Dollar General blows past Street estimates in Q2, raises guidance; names COO
Dollar General on Thursday reported a strong second-quarter performance, beating Wall Street’s earnings and sales expectations, and announced two key promotions.
The discounter has appointed Jeffery C. Owen, as COO, with responsibility for store operations, merchandising and supply chain. Owen, a Dollar General veteran with more than 25 years of retail experience, returned to the chain in June 2015 as executive VP of store operations. Steven G. Sunderland will succeed Owen as executive VP of store operations. He joined Dollar General in September 2014 as senior VP of store ops, overseeing stores predominately throughout the southern half of the country.

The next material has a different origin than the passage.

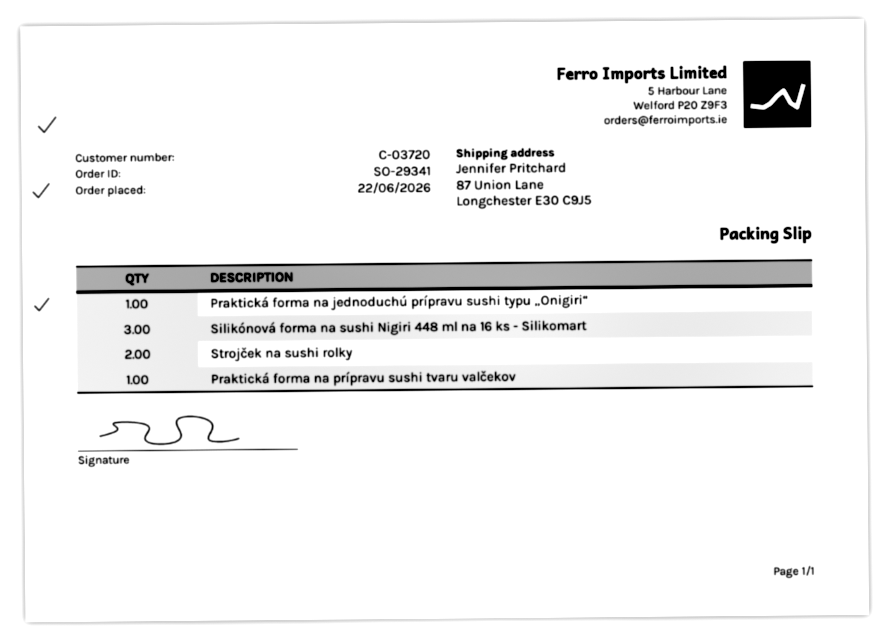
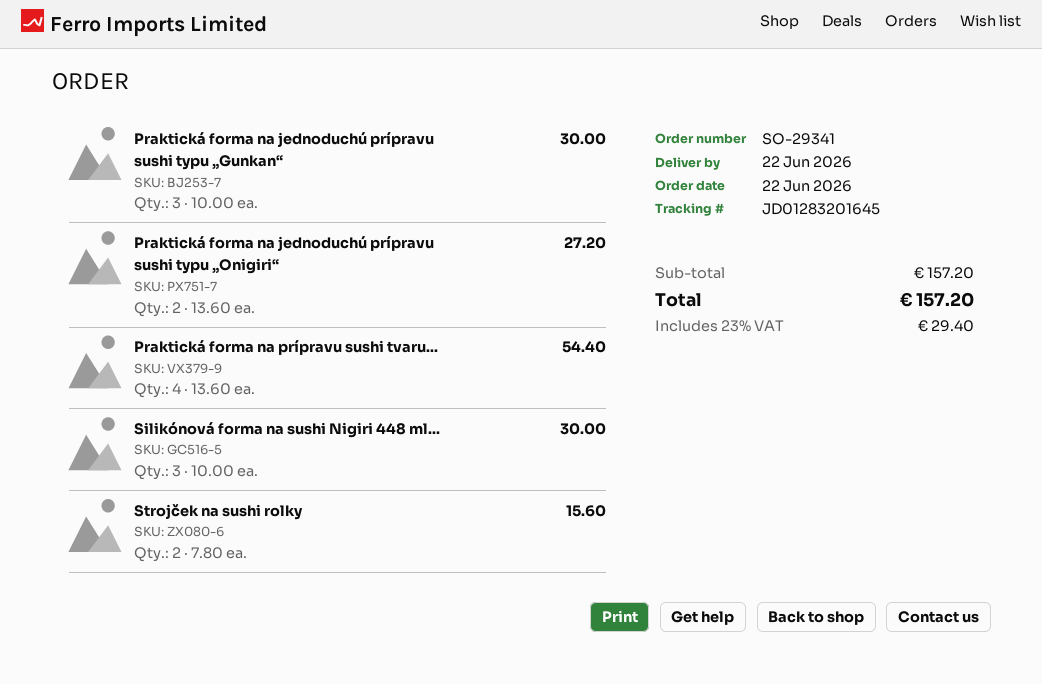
Praktická forma na jednoduchú prípravu sushi typu „Onigiri“: 1 -> 2
Praktická forma na prípravu sushi tvaru valčekov: 1 -> 4
Praktická forma na jednoduchú prípravu sushi typu „Gunkan“: none -> 3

Dollar General’s net income rose to $426.6 million, or $1.65 a share, in the quarter ended Aug. 2, up from $407.2 million, or $1.52 a share, in the year-ago period. Adjusted per-share earnings came to $1.74, easily topping analysts’ estimates of $1.57 a share.
Sales rose 8.4% to $7.0 billion, beating estimates of $6.9 billion. Same-store sales rose 4%, also more than expected.
“Our results this quarter were fueled by solid execution across many fronts, including category management, merchandise innovation, store operations, and continued progress with our strategic initiatives,” said Todd Vasos, Dollar General’s CEO. “In addition, we remained focused on disciplined cost control, which culminated in another quarter of strong earnings growth.”
Given its first-half performance and expectations for the remainder of the year, Dollar General said it was raising its full-year financial guidance. It now expects fiscal 2019 sales growth of about 8%, up from a previous forecast of 7% growth. It expects same-store sales to grow in the low-to-mid 3% range, above its prior forecast of 2.5%. Adjusted earnings per share are expected to range from $6.45 to $6.60.
As of August 2, Dollar General operated 15,836 stores in 44 states.